Guess what? We've been working on a new product: the jumbo flyer conversion. Hooray! We've had some requests for a larger bobbin for a few months, and now the prototyping is finally finished.
A flyer conversion, for everyone who missed the original conversion kit, transforms a Singer sewing treadle base into a spinning wheel. Joseph got our Singer base from a local thrift site. In the videos you'll see with our flyer conversions, the Singer base is the metal green thing with the squeaky treadle.
The first treadle conversion Joseph made from a broken table. It took, as has been said elsewhere, FOREVER. That table, unfortunately, sat outside all winter and warped horribly. Time for an upgrade.
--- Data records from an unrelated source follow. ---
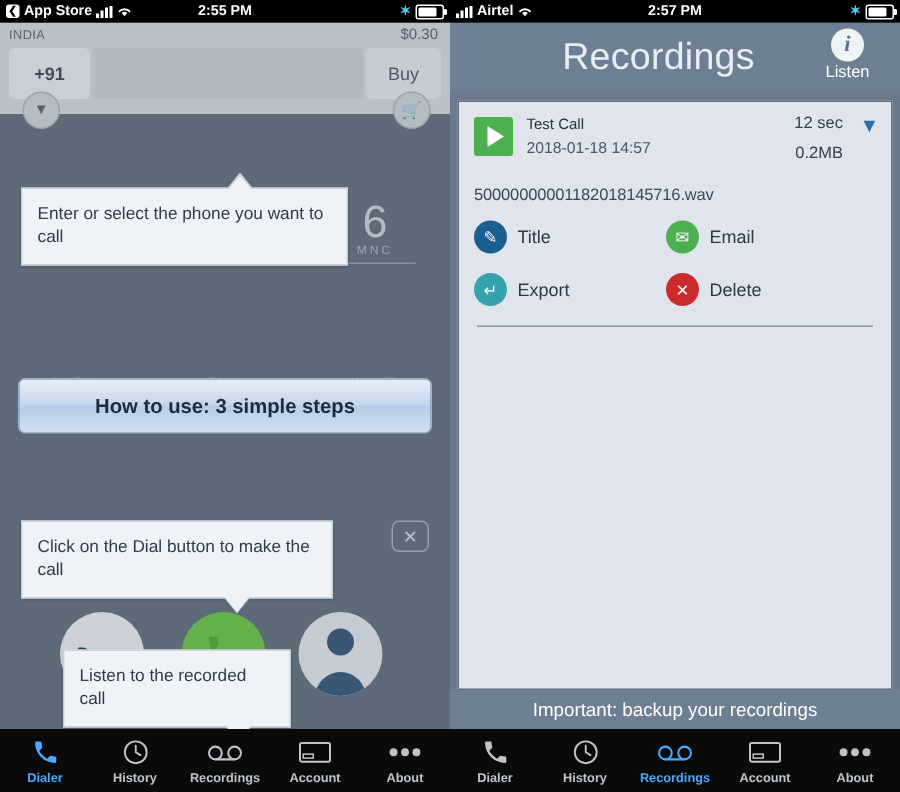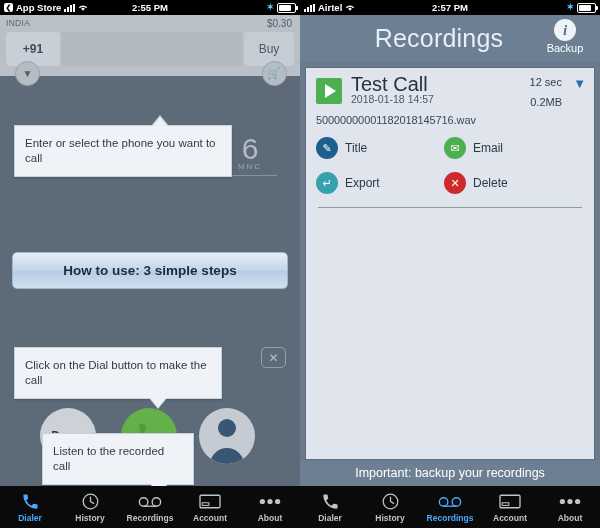--- a/index.html
+++ b/index.html
@@ -392,7 +392,7 @@
         <div class="rec-title">Recordings</div>
         <div class="backup">
           <div class="ic ico">i</div>
-          <div class="lbl">Backup</div>
+          <div class="lbl">Listen</div>
         </div>
       </div>
 

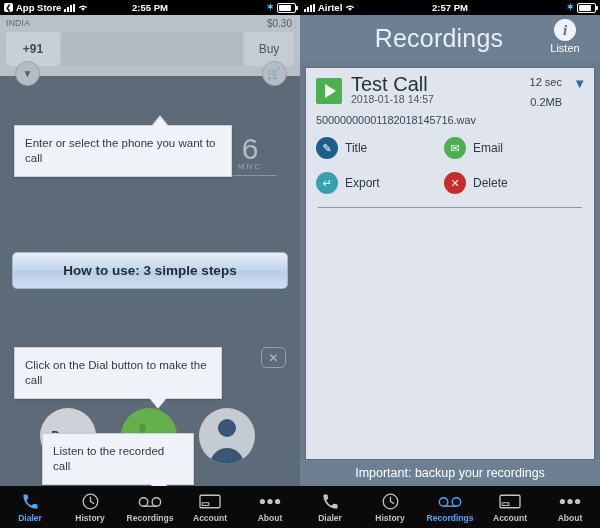--- a/index.html
+++ b/index.html
@@ -161,7 +161,7 @@
     border-color:transparent transparent transparent #fff;margin-left:2px;
   }
   .rec-meta{margin-left:9px;}
-  .rec-name{font-size:20px;color:#28323e;line-height:16px;}
+  .rec-name{font-size:10px;color:#28323e;line-height:16px;}
   .rec-date{font-size:10.5px;color:#4a5666;margin-top:1px;}
   .rec-right{margin-left:auto;text-align:right;padding-right:22px;position:relative;}
   .rec-dur{font-size:11px;color:#32404f;margin-left:44px;}

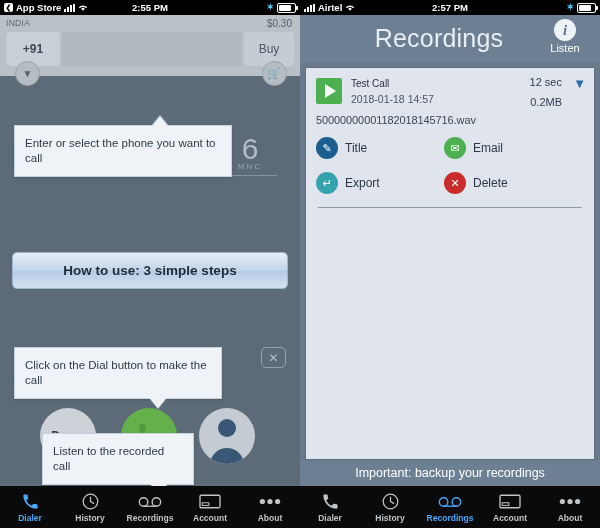--- a/index.html
+++ b/index.html
@@ -169,7 +169,7 @@
   .rec-chev{
     position:absolute;right:-2px;top:0;color:#2f6fa8;font-size:13px;font-weight:bold;
   }
-  .rec-file{font-size:11px;color:#3c4856;margin-top:6px;letter-spacing:-.1px;}
+  .rec-file{font-size:11px;color:#3c4856;margin-top:16px;letter-spacing:-.1px;}
 
   .actions{margin-top:11px;}
   .act-row{display:flex;margin-bottom:13px;}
The second treadle conversion flyer assembly he made from the standard spinning wheel we sell via Good and Basic Manufacturing on Etsy. (Don't forget that the files are available for free on Thingiverse if you'd like to print your own!) The standard flyer conversion kit includes 3 bobbins (3 caps, 3 pulleys, 3 aluminum shafts), a flyer arm and orifice, a support piece, and a steel rod. The kit also includes the hooks and tensioner hardware.
While Joseph was putting together the new top, he also put together the jumbo conversion for spinning chonky yarn. It is HUGE.
I love the design elements on this wheel. The holes in the bobbin make a mesmerizing pattern while the conversion is moving. It also helps to lighten the wheel while printing and spinning. The jumbo and conversion kits are available in all of our standard colors. (Heads up: we are discontinuing our traditional gold in favor of a matte gold from Hatchbox I call butterscotch, which is what you see in these pictures.)
On the left, you can see what the bobbin looks like by itself. Joseph used a piece of PVC pipe for the middle shaft. The two bobbin caps slide onto the ends. The flyer is two aluminum tubes for arms, with a wood shaft in the middle. Joseph says the wooden shaft cuts down on the clattering. Technically, though, you could still use a metal shaft for the interior.
The tension mechanism, which Joseph doesn't really use while spinning with the standard conversion, plays a much more vital role with the jumbo. The thicker the yarn, the more you'll want to tighten your tensioner. In the pictures above, Joseph spun with alpaca fiber from our friend Julie at Dirtpatchheaven.
Because of how big the chonky conversion is, the kit comes with one bobbin. More bobbins, however, will be available in the Etsy shop as kit extras. Treat yo'self.
If you're looking for a dual conversion spinning wheel--meaning, a wheel that can switch between the standard and chonky jumbo--I'd highly recommend watching Joseph's video about the new method he developed for our treadle base. Good luck and happy spinning!